Extract the lines from the first one in the records below through the line containing "- /code-samples/tests/README.md - Test", keeping both ends and leaving out any pictures.
BEGIN Data records
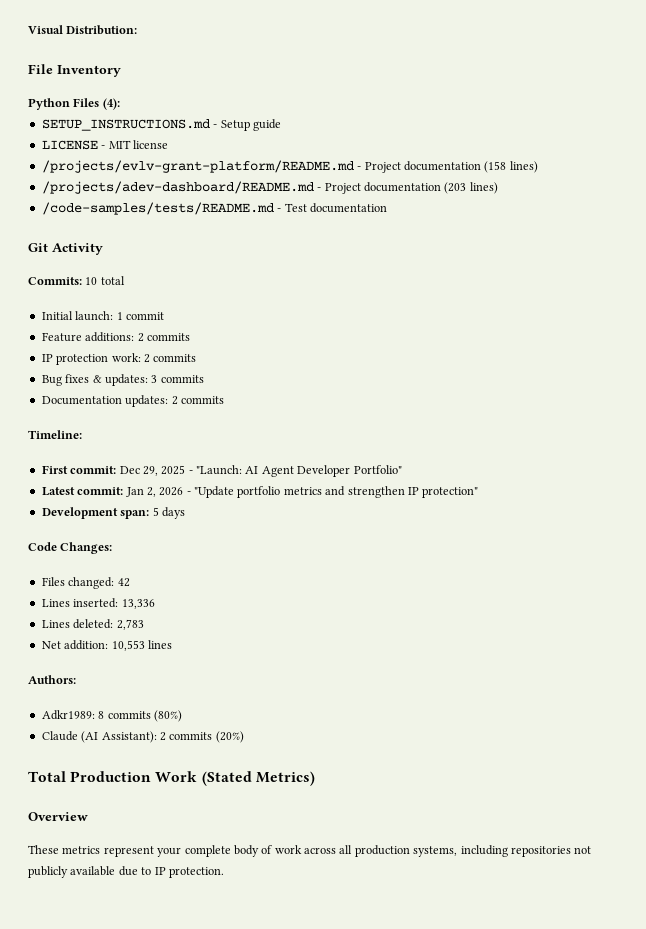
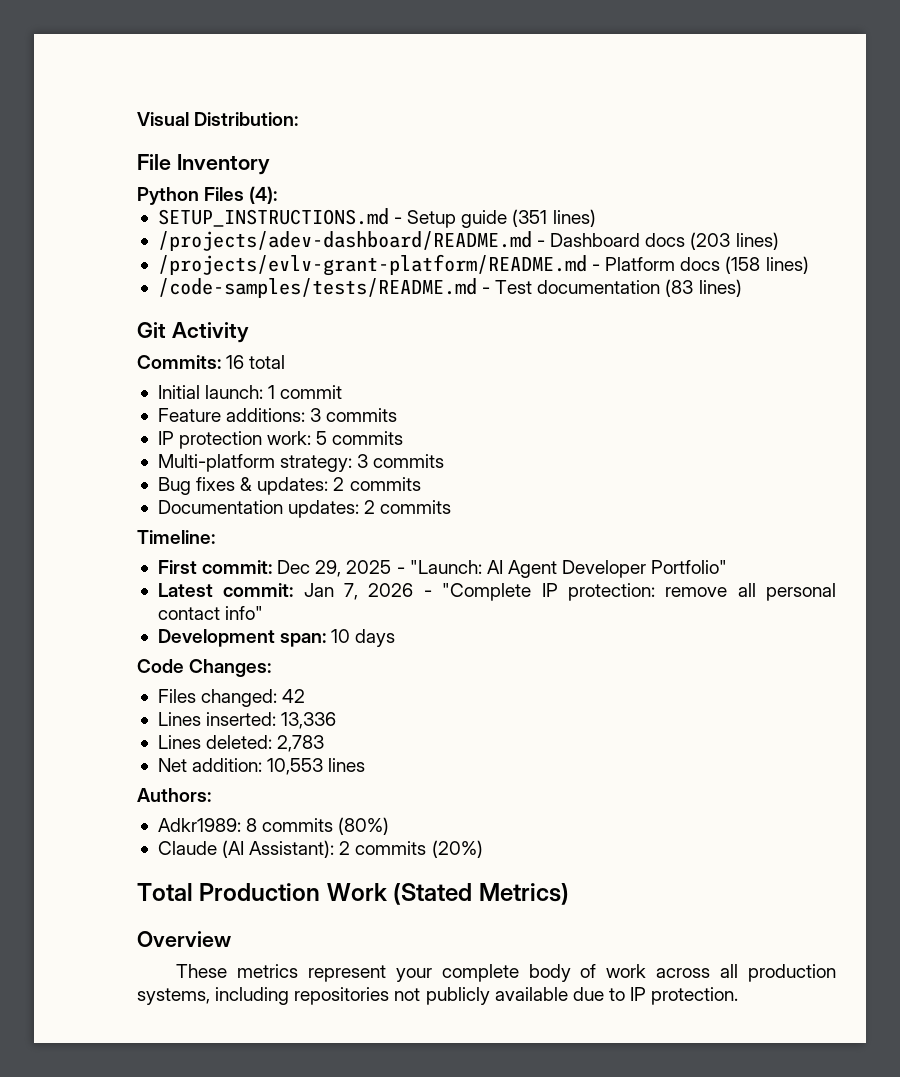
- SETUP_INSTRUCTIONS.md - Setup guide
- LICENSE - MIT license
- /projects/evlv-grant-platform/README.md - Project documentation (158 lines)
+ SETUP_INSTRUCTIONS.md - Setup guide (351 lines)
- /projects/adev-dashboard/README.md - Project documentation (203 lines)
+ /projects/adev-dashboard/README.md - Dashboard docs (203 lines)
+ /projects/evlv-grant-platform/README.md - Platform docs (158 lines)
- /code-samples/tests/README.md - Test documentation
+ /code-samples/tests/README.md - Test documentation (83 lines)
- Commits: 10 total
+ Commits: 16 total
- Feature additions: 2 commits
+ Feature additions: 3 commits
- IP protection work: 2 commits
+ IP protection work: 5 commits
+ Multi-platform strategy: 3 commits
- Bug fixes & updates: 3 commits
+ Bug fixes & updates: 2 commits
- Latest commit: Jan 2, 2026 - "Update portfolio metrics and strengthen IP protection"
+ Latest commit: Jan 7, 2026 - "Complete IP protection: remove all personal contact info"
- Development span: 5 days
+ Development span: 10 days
END Data records
Solution for this task:
- SETUP_INSTRUCTIONS.md - Setup guide
- LICENSE - MIT license
- /projects/evlv-grant-platform/README.md - Project documentation (158 lines)
+ SETUP_INSTRUCTIONS.md - Setup guide (351 lines)
- /projects/adev-dashboard/README.md - Project documentation (203 lines)
+ /projects/adev-dashboard/README.md - Dashboard docs (203 lines)
+ /projects/evlv-grant-platform/README.md - Platform docs (158 lines)
- /code-samples/tests/README.md - Test documentation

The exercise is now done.